Syed Iqbal Mand Banu is a social worker and mother-in-law of Tarique Rahman. She was awarded the Independence Day Award in 1995. She had published poetry books and does watercolor paintings.

Biography

Banu founded SUROVI in 1979 which provides schooling for child domestic workers with her own maid being the first student of the school.
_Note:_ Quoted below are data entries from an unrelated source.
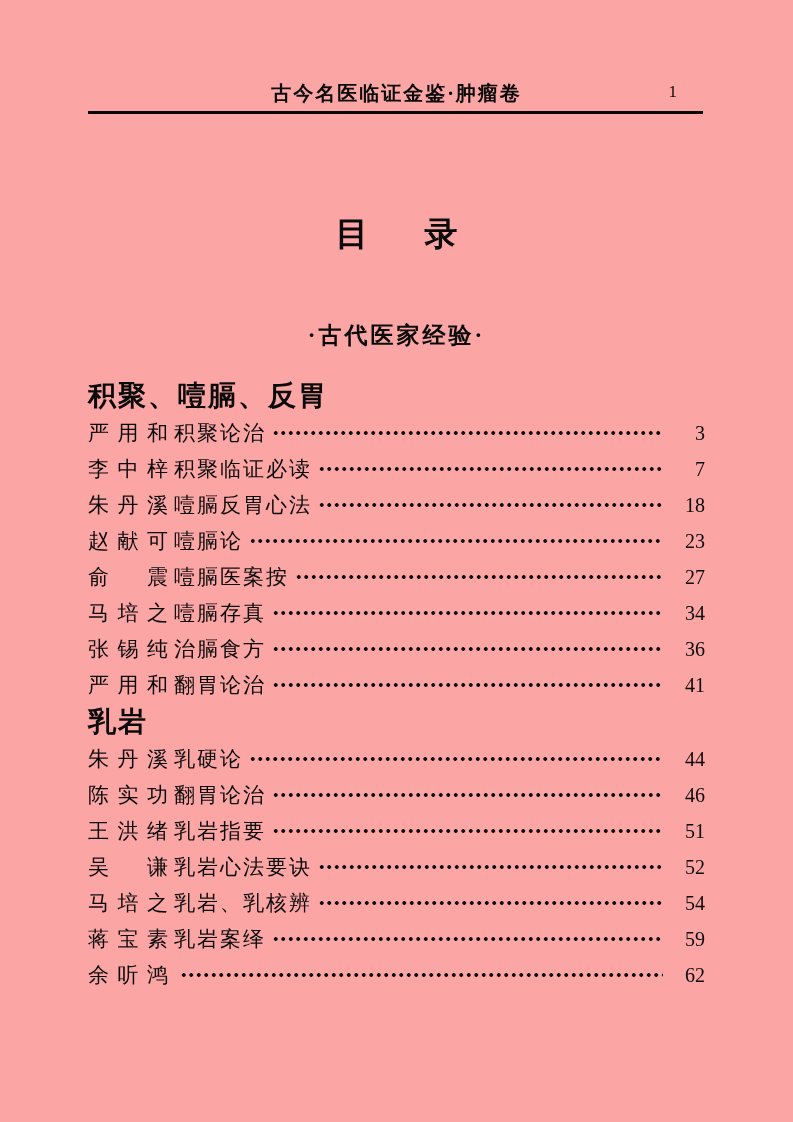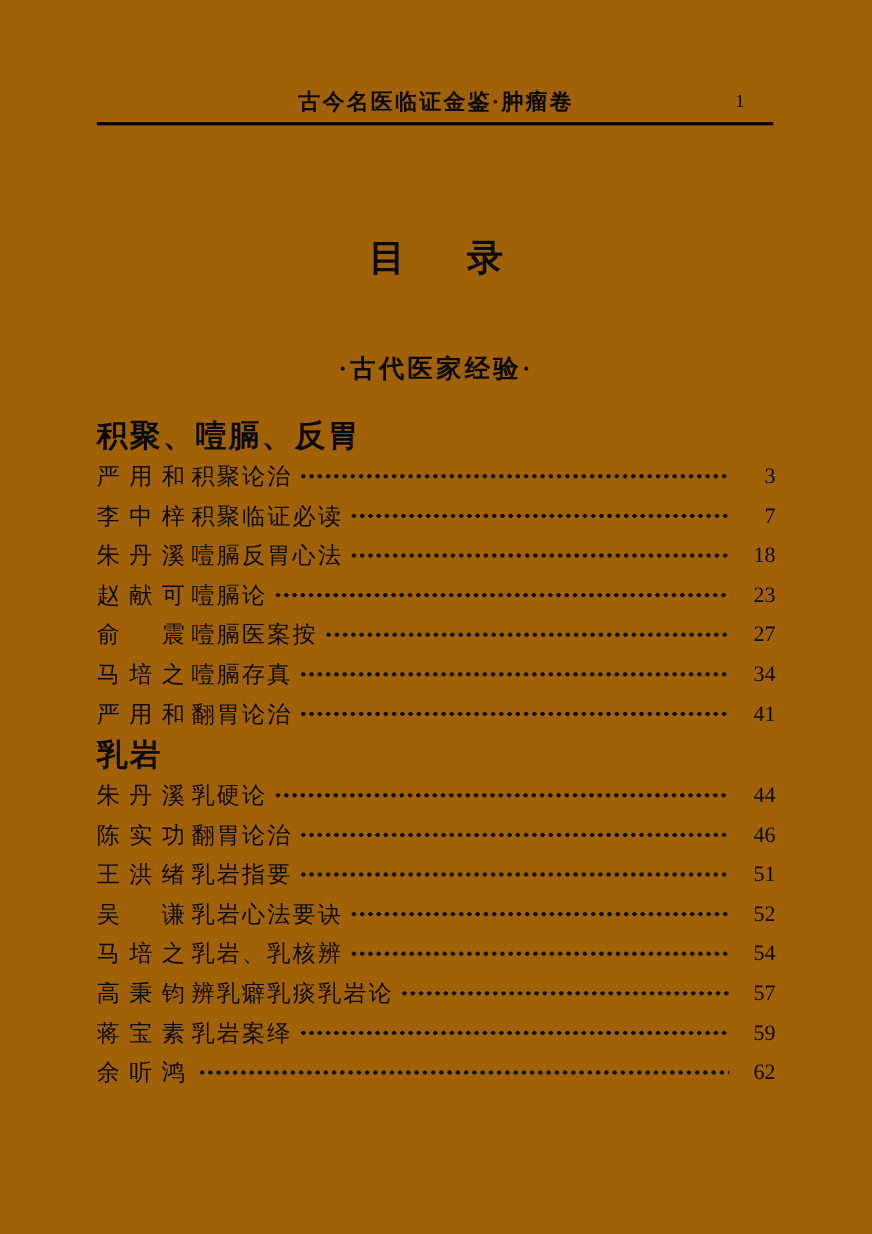"古今名医临证金鉴·肿瘤卷" .page { background: #a16207 -> #fca5a5 }
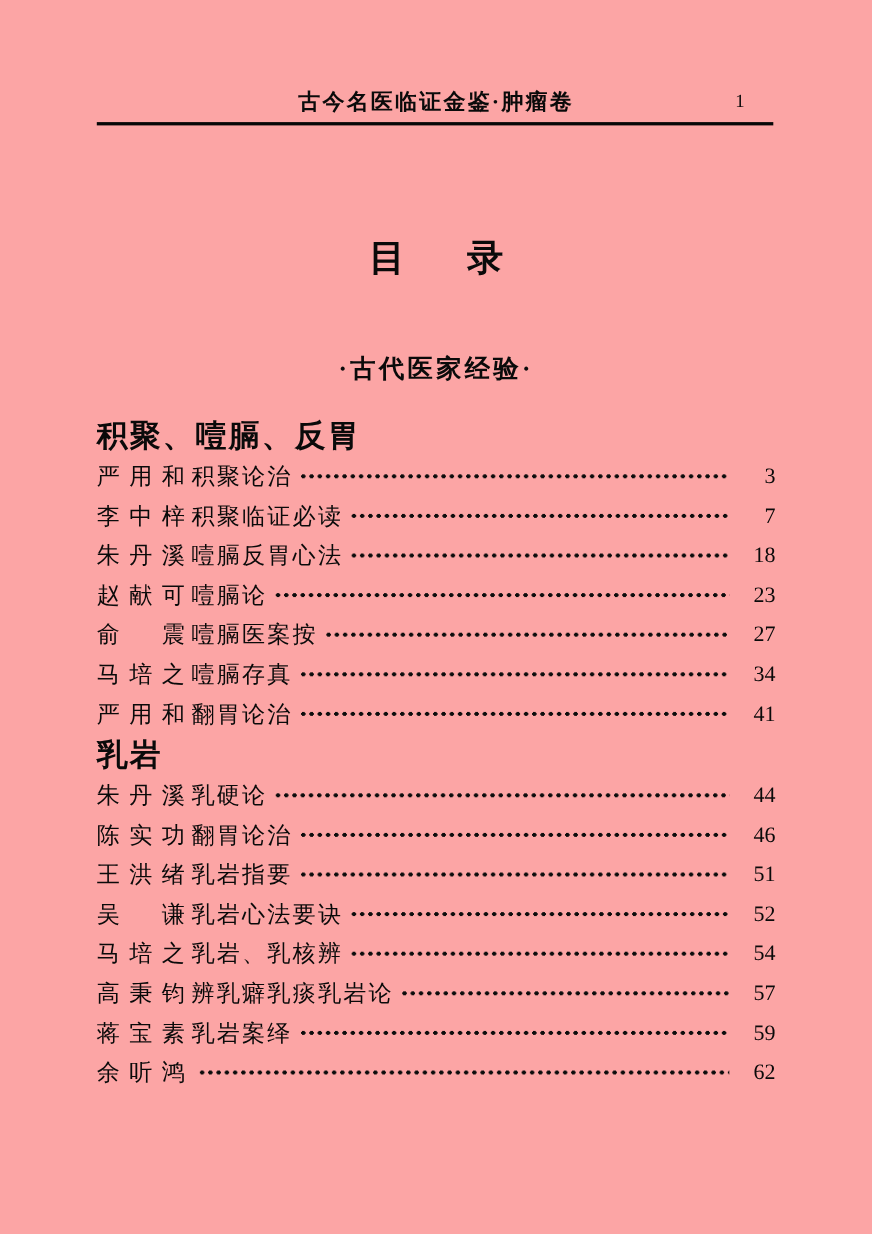"张锡纯" div.toc-row { html: none -> <div> <span>张锡纯</span> <span>治膈食方</span> <span></span> <span>36</span> </div> }
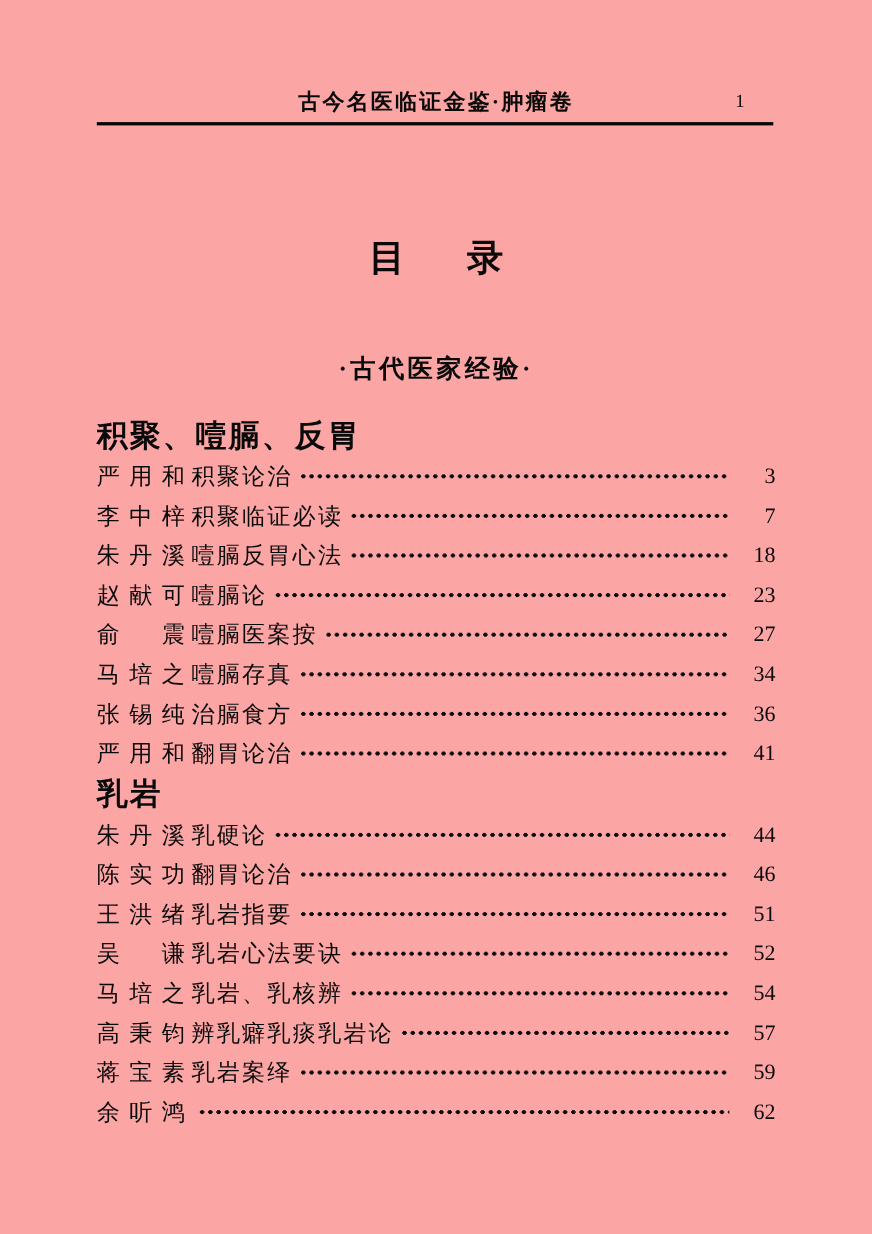"高秉钧" div.toc-row { html: <div> <span>高秉钧</span> <span>辨乳癖乳痰乳岩论</span> <span></span> <span>57</span> </div> -> none }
Banu received the Special Award for women from Kazi Mahbubullah and Begum Zebunnessa Janakalyan Trust in 1988.

Banu was married to Mahbub Ali Khan, former Chief of Naval Staff of Bangladesh Navy. Their daughter, Zubaida Rahman, married Tarique Rahman, son of then Prime Minister Khaleda Zia and former president Ziaur Rahman, in 1993. Banu is the mother-in-law of Tarique Rahman, son of Prime Minister Khaleda Zia.

In 2007, Anti Corruption Commission filed a case against Syed Iqbal Mand Banu, Zubaida Rahman, and Tarique Rahman for 48.1 million taka in unexplained wealth with Kafrul Police Station.

In January 2014,  Anti-Corruption Commission filed a case against Banu for not submitting her wealth statement to the commission.

In 2017, Bangladesh Supreme Court squashed a corruption case against her by Anti-Corruption Commission for improper paperwork.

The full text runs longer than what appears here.